• Exercise description: Output the opening lines of the records exactly. End with the line that contains "[16,75,872,113] После регистрации".

[Supplied data]

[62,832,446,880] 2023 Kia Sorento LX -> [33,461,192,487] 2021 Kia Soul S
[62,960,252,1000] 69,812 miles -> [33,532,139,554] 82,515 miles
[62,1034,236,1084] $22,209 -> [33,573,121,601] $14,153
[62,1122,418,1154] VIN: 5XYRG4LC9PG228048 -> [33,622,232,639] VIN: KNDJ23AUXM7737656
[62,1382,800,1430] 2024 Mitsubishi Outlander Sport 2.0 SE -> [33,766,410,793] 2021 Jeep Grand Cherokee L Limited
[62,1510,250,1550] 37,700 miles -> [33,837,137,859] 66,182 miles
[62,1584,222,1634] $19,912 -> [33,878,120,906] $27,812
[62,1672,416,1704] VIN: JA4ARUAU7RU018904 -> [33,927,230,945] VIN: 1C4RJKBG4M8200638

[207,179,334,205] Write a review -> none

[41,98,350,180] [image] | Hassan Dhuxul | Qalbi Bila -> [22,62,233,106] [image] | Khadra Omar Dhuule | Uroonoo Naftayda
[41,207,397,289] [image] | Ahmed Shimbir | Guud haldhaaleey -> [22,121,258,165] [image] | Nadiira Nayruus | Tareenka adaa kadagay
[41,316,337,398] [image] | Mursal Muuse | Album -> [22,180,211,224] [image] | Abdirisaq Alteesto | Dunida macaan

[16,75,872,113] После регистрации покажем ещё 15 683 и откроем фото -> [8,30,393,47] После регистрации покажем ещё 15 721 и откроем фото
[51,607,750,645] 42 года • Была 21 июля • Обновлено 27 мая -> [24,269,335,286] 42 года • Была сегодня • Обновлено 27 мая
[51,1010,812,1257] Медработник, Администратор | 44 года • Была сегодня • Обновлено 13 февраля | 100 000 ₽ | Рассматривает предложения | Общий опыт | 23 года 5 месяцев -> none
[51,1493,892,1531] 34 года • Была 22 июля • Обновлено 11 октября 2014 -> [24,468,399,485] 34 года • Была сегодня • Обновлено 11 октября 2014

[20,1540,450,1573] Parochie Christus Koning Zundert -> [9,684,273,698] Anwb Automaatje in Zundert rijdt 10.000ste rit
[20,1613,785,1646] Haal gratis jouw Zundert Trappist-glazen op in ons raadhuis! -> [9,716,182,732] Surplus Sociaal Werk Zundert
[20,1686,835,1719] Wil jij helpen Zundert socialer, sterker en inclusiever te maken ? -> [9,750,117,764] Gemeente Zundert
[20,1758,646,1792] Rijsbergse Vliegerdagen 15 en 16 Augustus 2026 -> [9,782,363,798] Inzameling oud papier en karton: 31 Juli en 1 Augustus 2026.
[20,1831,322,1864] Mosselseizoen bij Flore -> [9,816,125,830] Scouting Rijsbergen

[/Supplied data]

• Answer space:
[62,832,446,880] 2023 Kia Sorento LX -> [33,461,192,487] 2021 Kia Soul S
[62,960,252,1000] 69,812 miles -> [33,532,139,554] 82,515 miles
[62,1034,236,1084] $22,209 -> [33,573,121,601] $14,153
[62,1122,418,1154] VIN: 5XYRG4LC9PG228048 -> [33,622,232,639] VIN: KNDJ23AUXM7737656
[62,1382,800,1430] 2024 Mitsubishi Outlander Sport 2.0 SE -> [33,766,410,793] 2021 Jeep Grand Cherokee L Limited
[62,1510,250,1550] 37,700 miles -> [33,837,137,859] 66,182 miles
[62,1584,222,1634] $19,912 -> [33,878,120,906] $27,812
[62,1672,416,1704] VIN: JA4ARUAU7RU018904 -> [33,927,230,945] VIN: 1C4RJKBG4M8200638

[207,179,334,205] Write a review -> none

[41,98,350,180] [image] | Hassan Dhuxul | Qalbi Bila -> [22,62,233,106] [image] | Khadra Omar Dhuule | Uroonoo Naftayda
[41,207,397,289] [image] | Ahmed Shimbir | Guud haldhaaleey -> [22,121,258,165] [image] | Nadiira Nayruus | Tareenka adaa kadagay
[41,316,337,398] [image] | Mursal Muuse | Album -> [22,180,211,224] [image] | Abdirisaq Alteesto | Dunida macaan

[16,75,872,113] После регистрации покажем ещё 15 683 и откроем фото -> [8,30,393,47] После регистрации покажем ещё 15 721 и откроем фото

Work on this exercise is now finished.